*** Data section
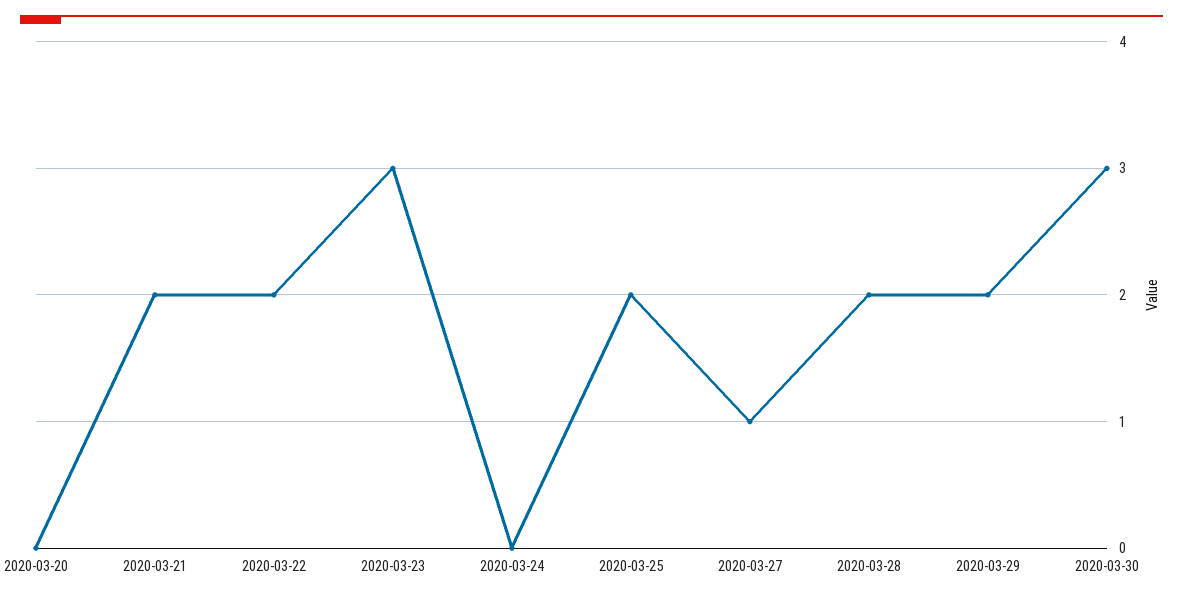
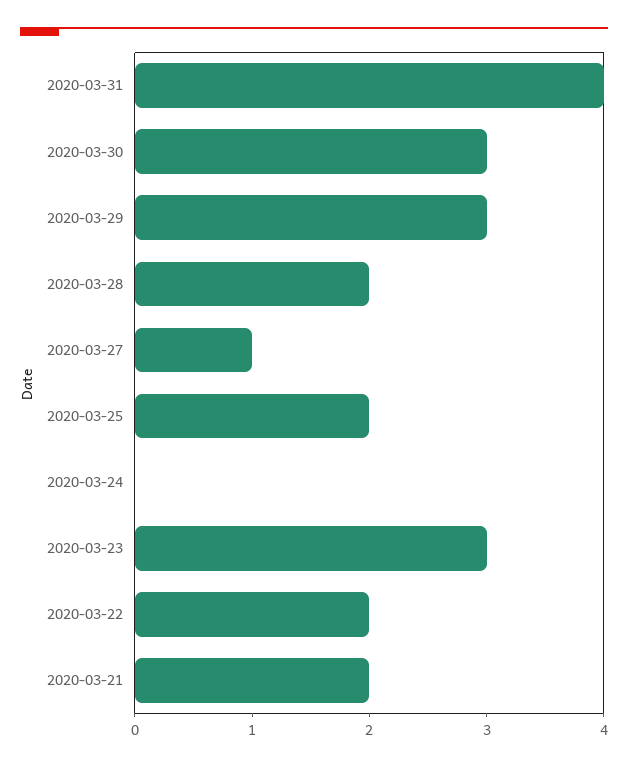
2020-03-20: 0 -> none
2020-03-29: 2 -> 3
2020-03-31: none -> 4

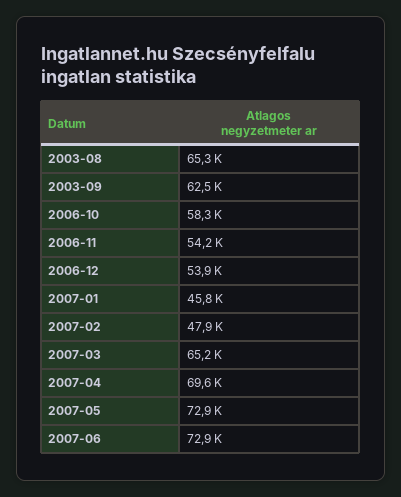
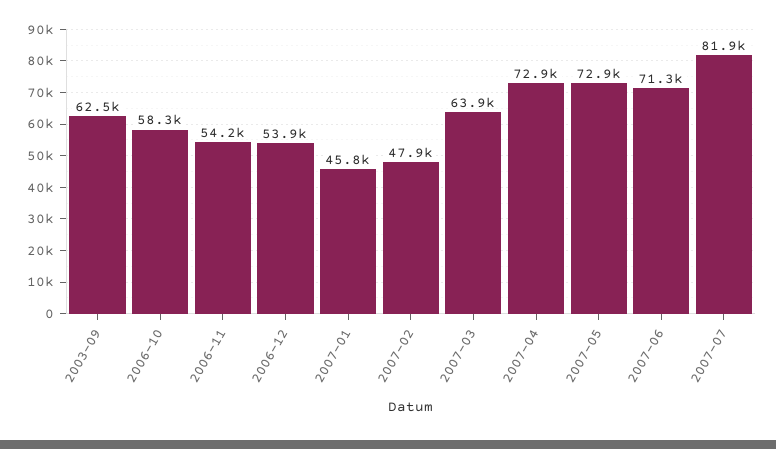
2003-08: 65300 -> none
2007-03: 65200 -> 63900
2007-04: 69600 -> 72900
2007-06: 72900 -> 71300
2007-07: none -> 81900

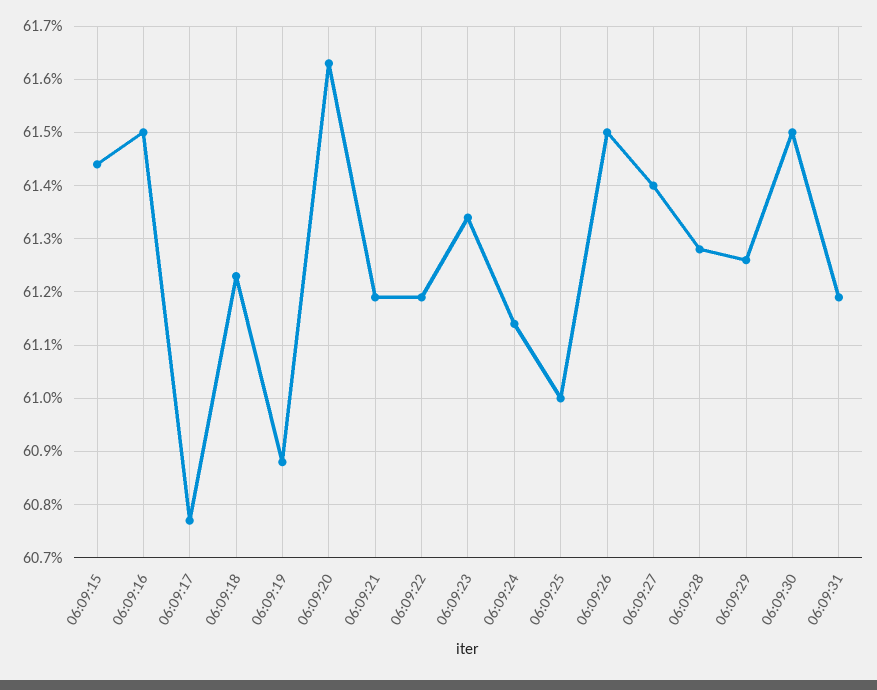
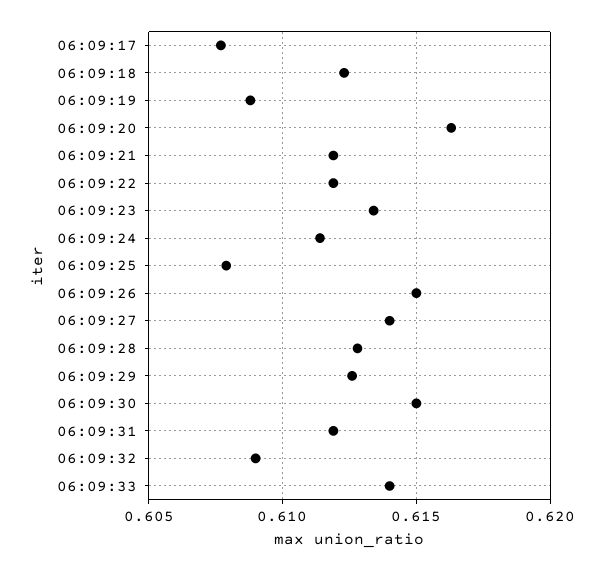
06:09:15: 0.6145 -> none
06:09:16: 0.615 -> none
06:09:25: 0.61 -> 0.608
06:09:32: none -> 0.609
06:09:33: none -> 0.614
******
> _Directions_
Starting at the line that holds "2020-03-31: none -> 4", retype every line through the end of the data, both ends included. Pictures stay out of the copy.

> _Written reply_
2020-03-31: none -> 4

2003-08: 65300 -> none
2007-03: 65200 -> 63900
2007-04: 69600 -> 72900
2007-06: 72900 -> 71300
2007-07: none -> 81900

06:09:15: 0.6145 -> none
06:09:16: 0.615 -> none
06:09:25: 0.61 -> 0.608
06:09:32: none -> 0.609
06:09:33: none -> 0.614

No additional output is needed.